Kiran Desai was born on 3 September 1971. She is an Indian author who is a citizen of India and a permanent resident of the United States. Her novel The Inheritance of Loss won the 2006 Man Booker Prize and the National Book Critics Circle Fiction Award. She is the daughter of the noted author Anita Desai.
Biography
Kiran Desai was born in New Delhi, India, and lived there until she was 14. She and her mother then lived in England for a year, and finally moved to the United States, where She completed her schooling in Massachusetts and studied creative writing at Bennington College, Hollins University, and Columbia University.
Her mother is Anita Desai, author of many books, three of which have been short listed for the Booker Prize (Clear Light of Day (1980), In Custody (1984) and Fasting, Feasting (1999). Anita Desai currently teaches writing at MIT. Her maternal grandmother was German, but left before the World War II and never returned. Her grandfather was a refugee from Bangledesh. Her paternal grandparents came from Gujarat, and her grandfather was educated in England.
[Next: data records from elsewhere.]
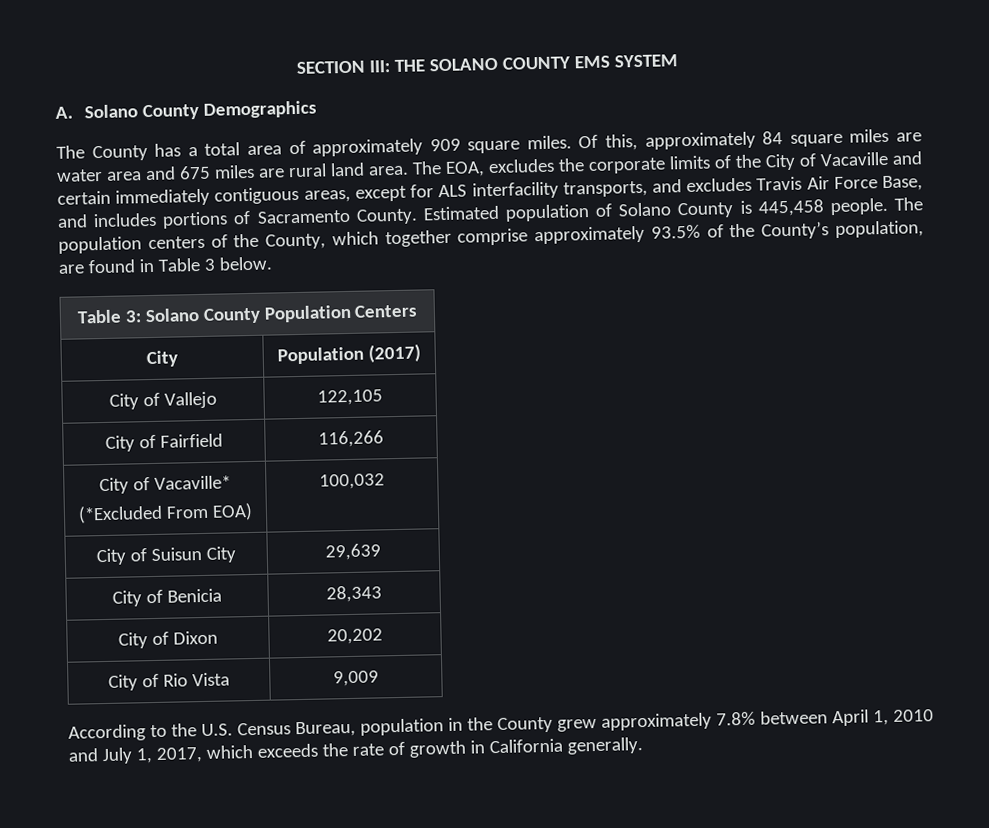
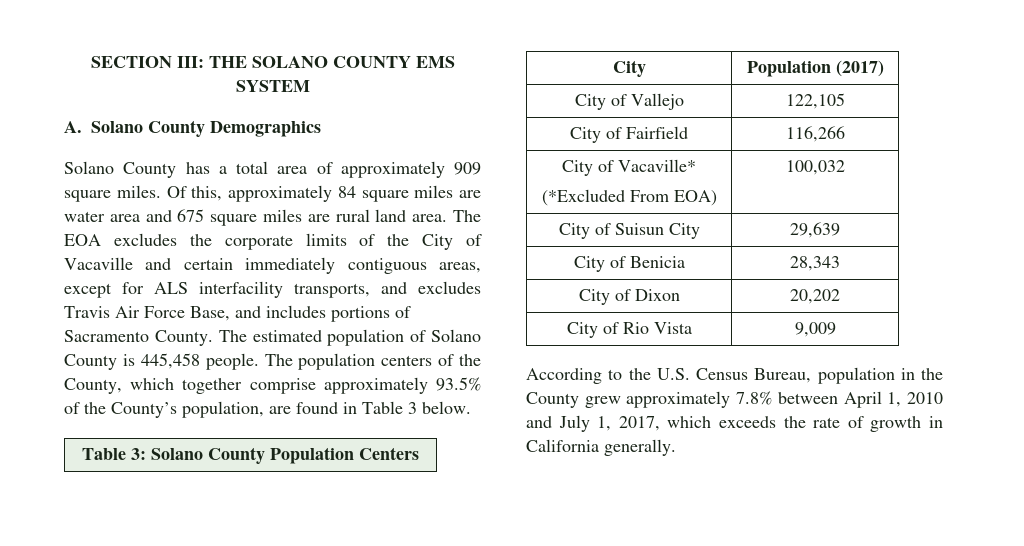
- The County has a total area of approximately 909 square miles.
+ Solano County has a total area of approximately 909 square miles.
- Of this, approximately 84 square miles are water area and 675 miles are rural land area.
+ Of this, approximately 84 square miles are water area and 675 square miles are rural land area.
- The EOA, excludes the corporate limits of the City of Vacaville and certain immediately contiguous areas, except for ALS interfacility transports, and excludes Travis Air Force Base, and includes portions of Sacramento County.
+ The EOA excludes the corporate limits of the City of Vacaville and certain immediately contiguous areas, except for ALS interfacility transports, and excludes Travis Air Force Base, and includes portions of Sacramento County.
- Estimated population of Solano County is 445,458 people.
+ The estimated population of Solano County is 445,458 people.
Although Kiran has not lived in India since she was 14, she returns to the family home in Delhi every year.
In January 2010, the Nobel laureate Orhan Pamuk announced that he was in a relationship with Desai.
Work
Her first novel, Hullabaloo in the Guava Orchard, was published in 1998 and received accolades from such notable figures as Salman Rushdie. It went on to win the Betty Trask Award, a prize given by the Society of Authors for the best new novels by citizens of the Commonwealth of Nations under the age of 35.
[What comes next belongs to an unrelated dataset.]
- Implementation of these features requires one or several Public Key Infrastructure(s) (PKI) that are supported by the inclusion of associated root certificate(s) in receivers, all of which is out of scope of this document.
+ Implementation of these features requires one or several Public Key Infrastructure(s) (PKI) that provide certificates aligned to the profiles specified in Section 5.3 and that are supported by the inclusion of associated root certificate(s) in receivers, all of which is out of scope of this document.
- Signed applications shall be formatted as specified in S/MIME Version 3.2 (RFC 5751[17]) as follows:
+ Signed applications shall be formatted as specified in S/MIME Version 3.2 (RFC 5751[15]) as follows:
Her second book, The Inheritance of Loss, (2006) has been widely praised by critics throughout Asia, Europe and the United States and won the 2006 Man Booker Prize as well as the 2006 National Book Critics Circle Fiction Award.
In September 2007 she was a guest on Private Passions, the biographical music discussion programme hosted by Michael Berkeley on BBC Radio 3. In May 2007 she was the featured author at the inaugural Asia House Festival of Asian Literature.